パッファがアロワナ王子と婚約したのが本年のこと。

しかしながら彼女の魔女としての経歴が玉の輿結婚を邪魔するため、民衆の支持を得るためにも、そのまま結婚というわけにもいかない。

という理屈でまだまだ挙式までにはいかないアロワナ王子パッファのカップルである。

「ああやって周囲にラブラブぶりを見せつけることで既成事実を積み重ねていこうという作戦でしょうね」

「なんと遠大な……!?」

どれだけ時間をかけようとも必ず結婚してやるというパッファの強い意志が感じ取れた。

でもパッファさん。

最近とみに忘れられがちですがアナタお尋ね者なんですから、あまり大手を振って表に出てこられても!?

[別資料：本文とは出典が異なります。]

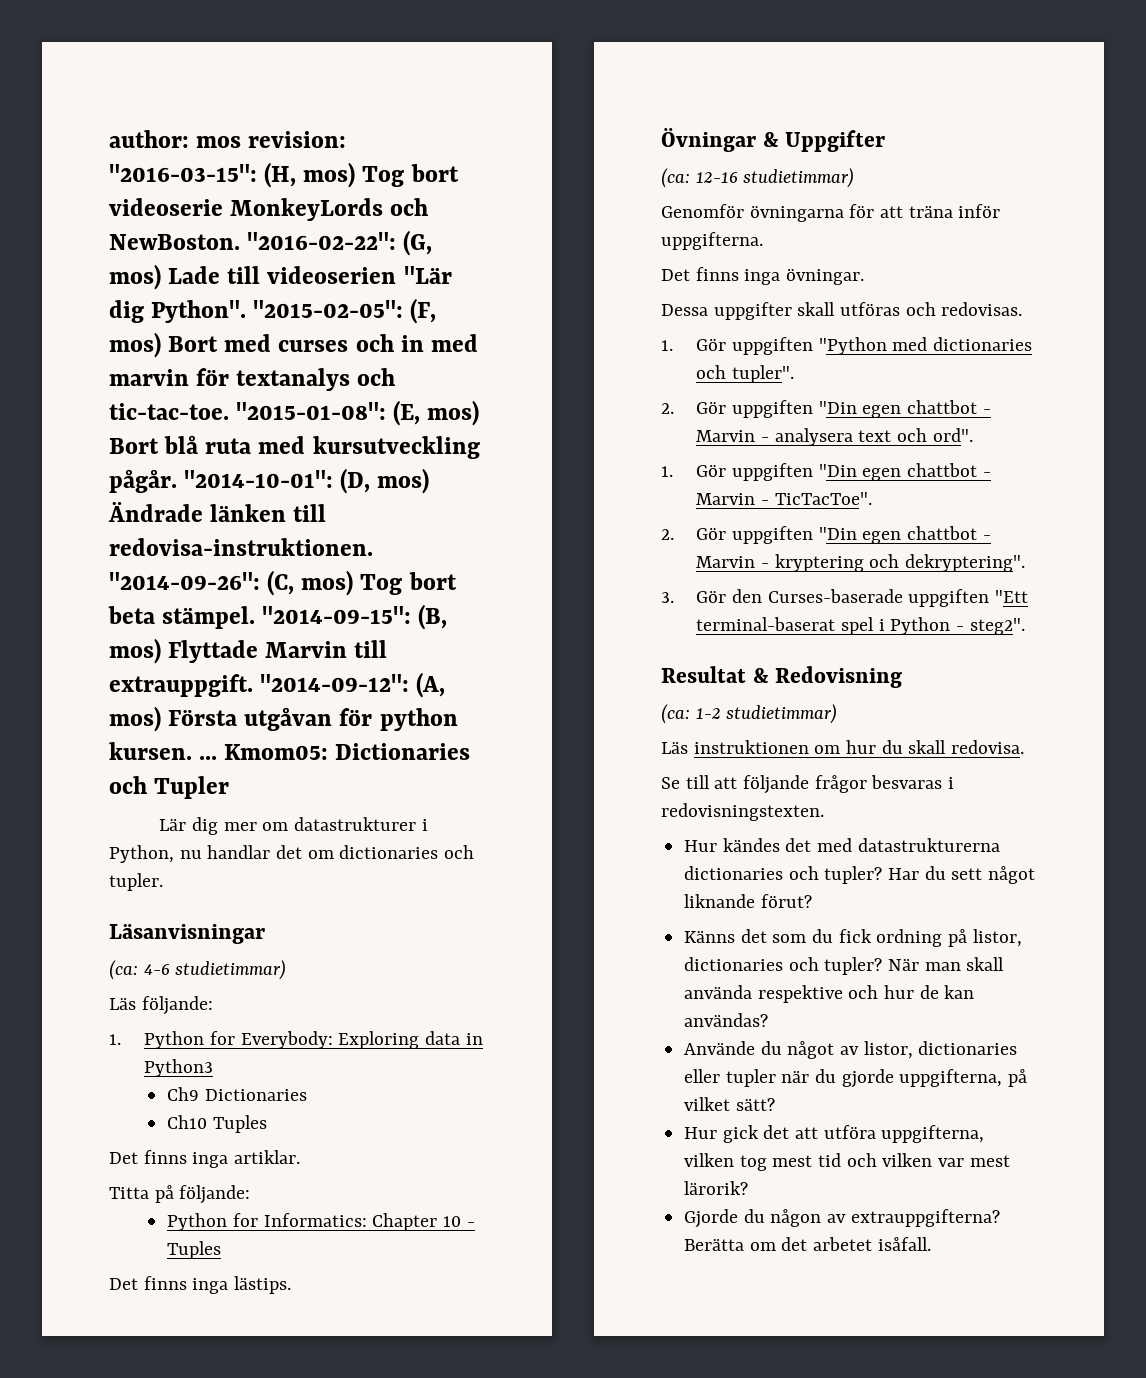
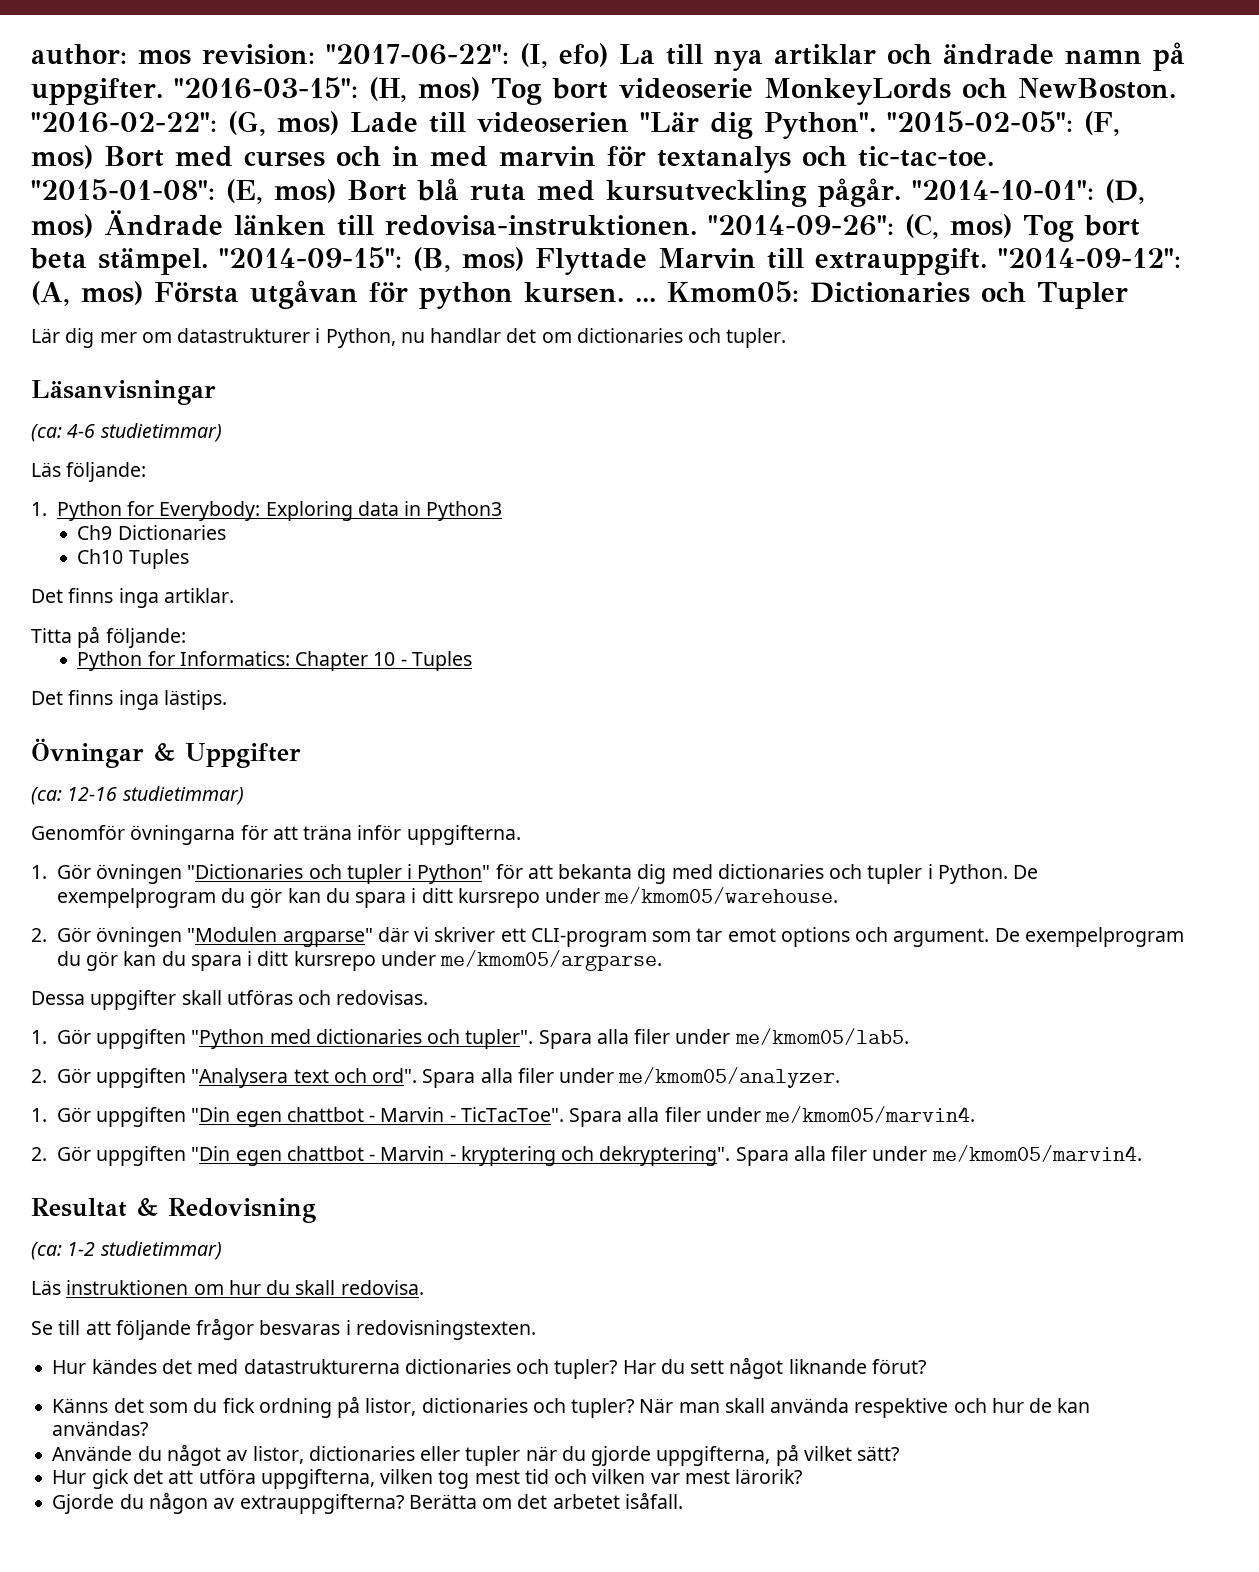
(347, 139) none -> [326,42,1185,71] [31,78,163,105] "2017-06-22": (I, efo) La till nya artiklar och ändrade namn på uppgifter.
[661,267,865,285] Det finns inga övningar. -> [31,864,1039,884] [56,887,839,908] [31,927,1184,947] [56,950,663,971] 1. Gör övningen "Dictionaries och tupler i Python" för att bekanta dig med dictionaries och tupler i Python. De exempelprogram du gör kan du spara i ditt kursrepo under me/kmom05/warehouse. // 2. Gör övningen "Modulen argparse" där vi skriver ett CLI-program som tar emot options och argument. De exempelprogram du gör kan du spara i ditt kursrepo under me/kmom05/argparse.
[661,400,991,418] [696,428,973,446] // 2. Gör uppgiften "Din egen chattbot - Marvin - analysera text och ord". -> [538,1028,909,1049] [31,1067,841,1088] Spara alla filer under me/kmom05/lab5. // 2. Gör uppgiften "Analysera text och ord". Spara alla filer under me/kmom05/analyzer.
(872, 498) none -> [569,1106,976,1127] Spara alla filer under me/kmom05/marvin4.
[661,589,1028,607] [696,617,1025,635] // 3. Gör den Curses-baserade uppgiften "Ett terminal-baserat spel i Python - steg2". -> [735,1145,1142,1166] Spara alla filer under me/kmom05/marvin4.

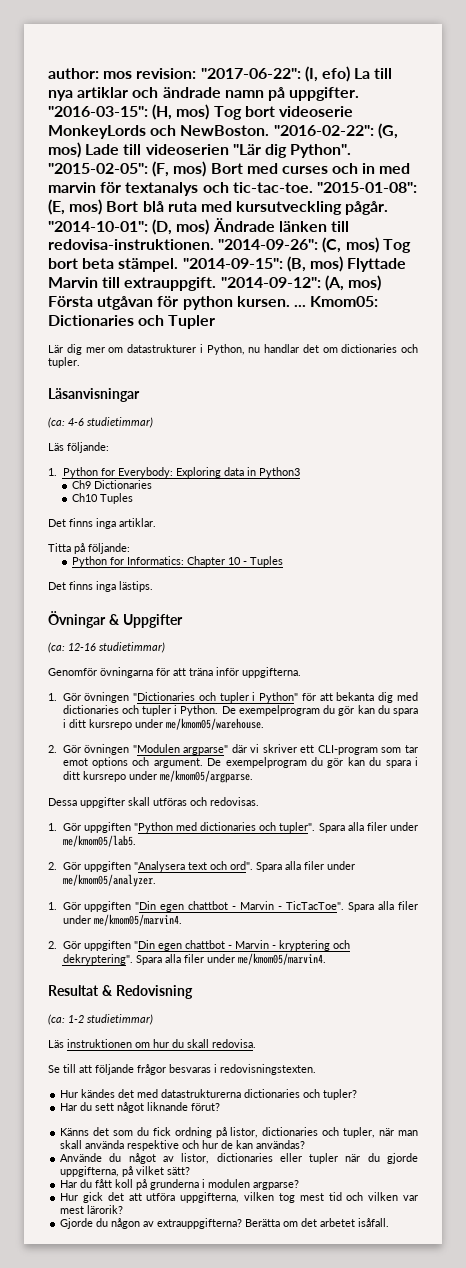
(618, 1369) none -> (358, 1094) //
[571,1398,674,1418] tupler? När -> [343,1127,395,1138] tupler, när
(900, 1453) none -> [60,1179,300,1190] // Har du fått koll på grunderna i modulen argparse?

「……まあ、あの分ならアロワナ王子は問題なく勝ち上がるな」

「確実に決勝まで行くでしょう」

他の試合に注意を向けようかなと思った矢先。

凄まじい寒気を感じた。しかも至近から。

「ふっふっふ……、やってくれるじゃないのドロボー猫め……!!」

「ヒィッ!?」

シーラ王妃が!

シーラ王妃が暗黒のオーラを放っておられる!?

「アタシのアロワナちゃんにベタベタと……、身の程を弁えないドロボー猫ね……!?」

「いやいやいや! そうは言っても婚約者ですし! ベタベタする資格はあってドロボーとかでは……!?」

いや、そうは言っても嫁姑問題に理屈が介在する余地がないこともわかっている。

「しかし勝った気でいないことね。アナタのその甘い計画を砕くための一手は、既に打ってあるわよ……!」

「打ってあるんですか!?」

いや、そういう話の流れではなかったはずだが……!?

王妃様は一体何をやらかしたのと疑問に思う間もなく、その答えが判明した。

別の試合場にて高らかに宣言された。

「試合開始! 終了!!」

「早ッ!?」

別の場所でまたしても瞬殺が起こった。

一体誰が勝ったのかと目をやれば、そこには見ただけで身がすくむような巨漢人魚がいた。

「あれはッ!?」

人魚王ナーガス陛下!?

プラティやアロワナ王子のお父上にして、シーラ王妃の旦那様。

対戦相手を一撃の下に沈めて、当然のように観衆を熱狂させた。

「つえええええええッ!! 人魚王陛下やっぱりつええええええッ!?」

「十年ぶりの出場だというのに、その強さはまったく衰えない!?」

「かつて若き頃には十五年連続優勝という前人未到の大記録を打ち立て、以後は殿堂入りとして控えていたナーガス陛下がまさかの今年出場!!」

「一説では後継者であらせられるアロワナ王子の成長を、この大会で確かめられるとか!?」

「ついに起こるか世代交代!?」

観衆も、国王王子の両雄参加に大盛り上がりだ。

この凄まじい顔ぶれの仕掛け人は……。

「うふふふふ、見ていなさい不肖嫁」

……当然このシーラ王妃。

「このアタシの目の黒いうちは簡単に結婚なんてさせてあげないんだから……! ウチのダーリンに勝てなければ婚約は即解消。肝に銘じておくことね」

「いつの間にそんな話に!?」

シーラ王妃からの無茶振りが凄かった。

武泳大会は、愛する二人の運命までも巻き込んで大盛り上がりを迎えている。